En réalité le revenu des immigrants universitaires étrangers hautement spécialisés est plus élevé que celui du technicien suisse, mais c’est le résultat d’un choix délibéré. Il n’est marqué nulle part que le pays ne peut accueillir 10 millions d’habitants. La densité de la population est actuellement de 216 personnes au km2 contre 506 aux Pays-Bas. La Suisse joue le même rôle que la Californie pour les Etats-Unis, celui d’un territoire prospère grâce à sa technologie avancée. Mais bien évidemment il faut recruter ces talents sur un territoire plus vaste, non seulement toute l’Europe, d’où la nécessité d’Erasmus et d’Horizon, mais le monde entier. Prétendre par ailleurs que c’est une calamité pour exciter la xénophobie est un calcul cynique et dangereux.

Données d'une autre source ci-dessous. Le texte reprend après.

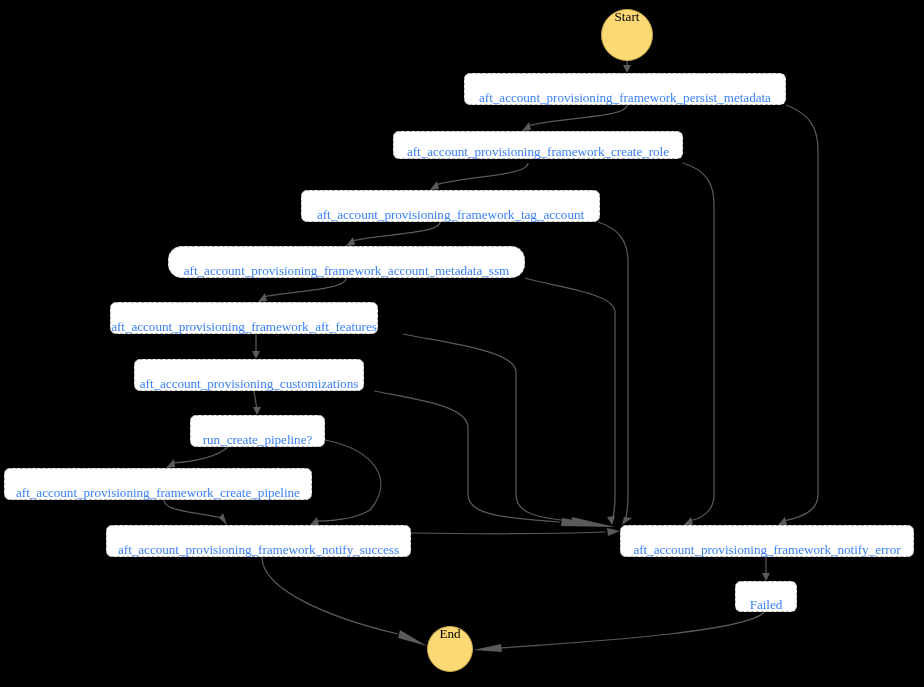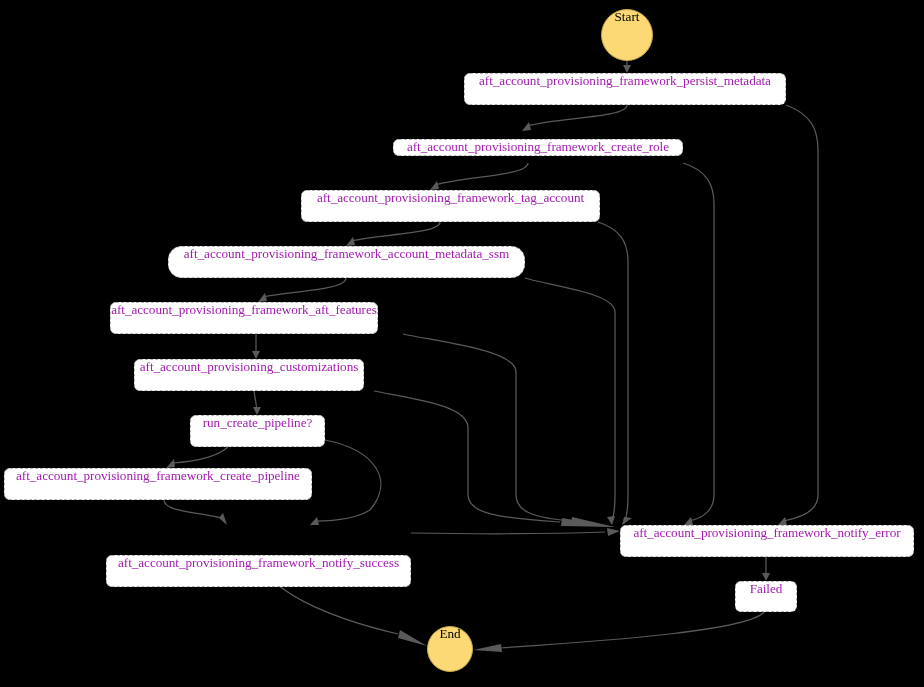--- a/index.html
+++ b/index.html
@@ -37,23 +37,23 @@
     fill: #5a5a5a;
     stroke: none;
   }
   .node {
     position: absolute;
     box-sizing: border-box;
     background: #ffffff;
     border: 1.4px dashed #b4b4b4;
     border-radius: 6px;
     display: flex;
-    align-items: flex-start;
+    align-items: flex-end;
     justify-content: center;
-    color: #a21caf;
+    color: #3b82f6;
     font-size: 13.2px;
     line-height: 1;
     white-space: nowrap;
     letter-spacing: -0.05px;
     font-family: Liberation Serif, serif;
   }
   .node-terminal {
     position: absolute;
     box-sizing: border-box;
     background: #fcd975;
@@ -117,42 +117,42 @@
       </g>
   </svg>
 
   <div id="nodes-group">
       <div class="node-terminal" style="left: 601px; top: 9px; width: 52px; height: 52px;">
         <span>Start</span>
       </div>
       <div class="node" style="left: 464px; top: 73px; width: 322px; height: 32px;">
         <span>aft_account_provisioning_framework_persist_metadata</span>
       </div>
-      <div class="node" style="left: 393px; top: 131px; width: 290px; height: 17px; margin-top: 8px;">
+      <div class="node" style="left: 393px; top: 131px; width: 290px; height: 28px;">
         <span>aft_account_provisioning_framework_create_role</span>
       </div>
       <div class="node" style="left: 301px; top: 190px; width: 299px; height: 32px;">
         <span>aft_account_provisioning_framework_tag_account</span>
       </div>
       <div class="node" style="left: 168px; top: 246px; width: 357px; height: 32px; border-radius: 14px;">
         <span>aft_account_provisioning_framework_account_metadata_ssm</span>
       </div>
       <div class="node" style="left: 110px; top: 302px; width: 268px; height: 32px;">
         <span>aft_account_provisioning_framework_aft_features</span>
       </div>
       <div class="node" style="left: 134px; top: 359px; width: 230px; height: 32px;">
         <span>aft_account_provisioning_customizations</span>
       </div>
       <div class="node" style="left: 190px; top: 415px; width: 135px; height: 32px;">
         <span>run_create_pipeline?</span>
       </div>
       <div class="node" style="left: 4px; top: 468px; width: 308px; height: 32px;">
         <span>aft_account_provisioning_framework_create_pipeline</span>
       </div>
-      <div class="node" style="left: 106px; top: 555px; width: 305px; height: 32px;">
+      <div class="node" style="left: 106px; top: 525px; width: 305px; height: 32px;">
         <span>aft_account_provisioning_framework_notify_success</span>
       </div>
       <div class="node" style="left: 620px; top: 525px; width: 294px; height: 32px;">
         <span>aft_account_provisioning_framework_notify_error</span>
       </div>
       <div class="node" style="left: 735px; top: 581px; width: 62px; height: 31px;">
         <span>Failed</span>
       </div>
       <div class="node-terminal" style="left: 427px; top: 626px; width: 46px; height: 46px;">
         <span>End</span>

En politique, toute contradiction révèle une faille secrète dans la motivation. Les notables, professions libérales et entrepreneurs, souhaitent à la fois que la Suisse soit prospère pour qu’ils le soient eux aussi de plus en plus, mais en même temps que leur classe sociale garde son privilège, en n’étant pas concurrencée par trop d’étrangers compétitifs. Elle doit donc tenir un double discours : prétendre limiter l’immigration et se garder de le faire. C’est pourquoi nous atteignons 9 millions d’habitants en feignant l’irritation.